Some people on #ruby-lang are aware of my involvement in RPA (see
the manifesto),
and I have been giving away snapshots of rpa-base on IRC, but
it’s still mostly a secret; time to uncover it.
Introducing rpa-base
Short version of the README (the most
important piece of documentation as everybody knows :)
rpa-base is a port/package manager created to be the base for RPA’s
client-side package management. You can think of it as RPA’s apt-get
+ dpkg. Some sexy features (see the link above for more) working
now:
sane dependency management: rpa-base installs dependencies as needed, keeps
track of reverse dependencies on uninstall, and will remove no longer
needed dependencies
atomic (de)installs: operations on the local RPA installation are atomic
transactions; the system has been designed to survive ruby crashes (OS
crashes too on POSIX systems)
handling C extensions: if you have the required C toolchain, rpa-base can
compile extensions as needed
rdoc integration: RDoc documentation for libraries is generated at install
time (currently put in $prefix/share/doc/rpa0.0/portname)

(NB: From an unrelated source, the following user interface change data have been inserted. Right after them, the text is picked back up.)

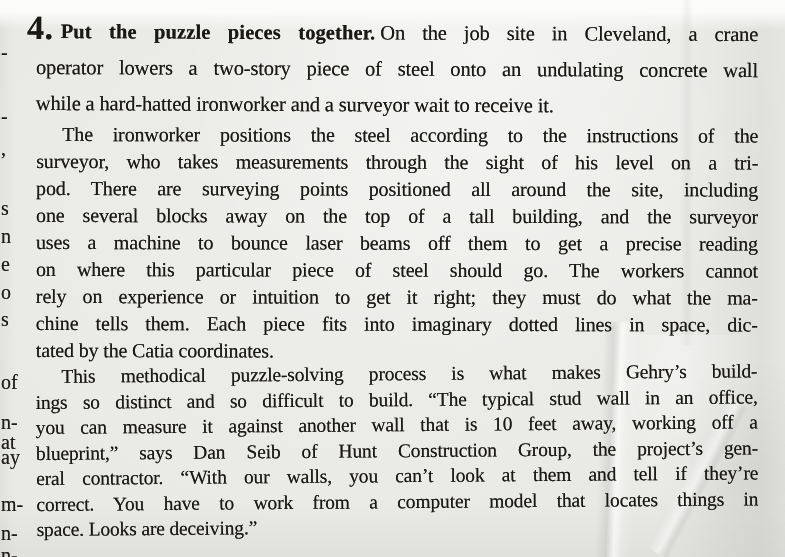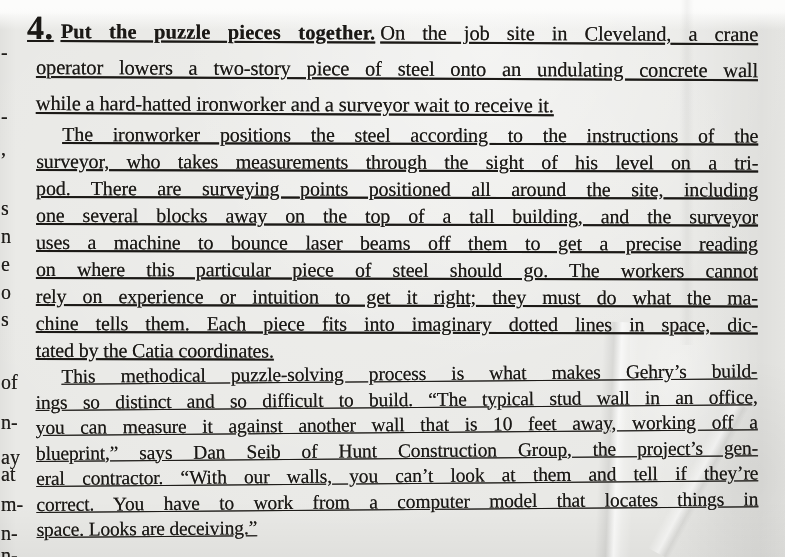--- a/index.html
+++ b/index.html
@@ -25,7 +25,6 @@
     top: 13px;
     width: 722px;
     text-shadow: 0 0 0.45px rgba(27,25,22,0.75);
-    text-decoration: underline;
   }
   .para { margin: 0; transform-origin: 0 50%; }
   .p1 { font-size: 20.5px; line-height: 36px; transform: rotate(0.25deg); }

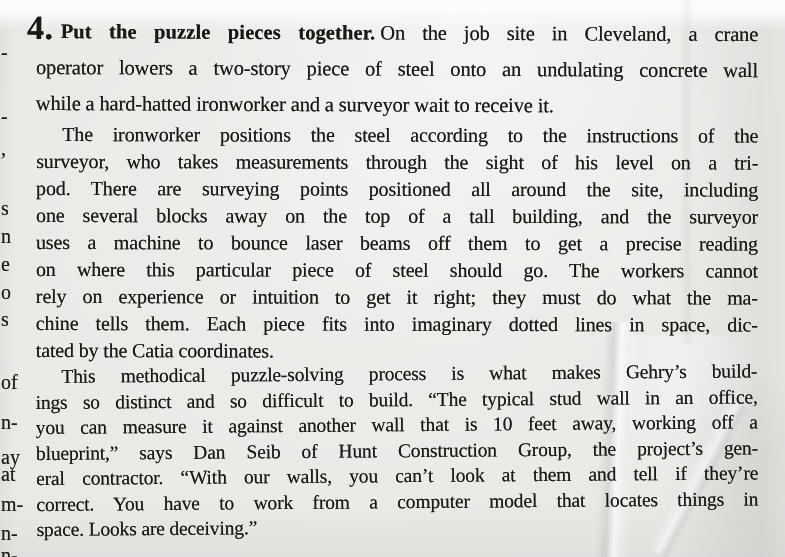--- a/index.html
+++ b/index.html
@@ -94,7 +94,7 @@
     <span class="frag" style="top:309px">s</span>
     <span class="frag" style="top:372px">of</span>
     <span class="frag" style="top:412px">n-</span>
-    <span class="frag" style="top:464px">at</span>
+    <span class="frag" style="top:432px">at</span>
     <span class="frag" style="top:447px">ay</span>
     <span class="frag" style="top:494px">m-</span>
     <span class="frag" style="top:523px">n-</span>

unit testing: when a library is installed, its unit tests are run; the
installation is canceled if they don’t pass
ri integration: ri data files are generated for all the libraries managed
by RPA; you can access this information with ri-rpa
Releasing
I’ve been feeling it was ready for a preliminary release for a long
time now (since around mid-March), but I’m notoriously bad at that
and just kept hacking. Now that RPA is reported to work on win32,
it’s definitely time for a tech-preview release.
I’m soon applying for Rubyforge’s services and working on a FAQ
and some minimalistic documentation.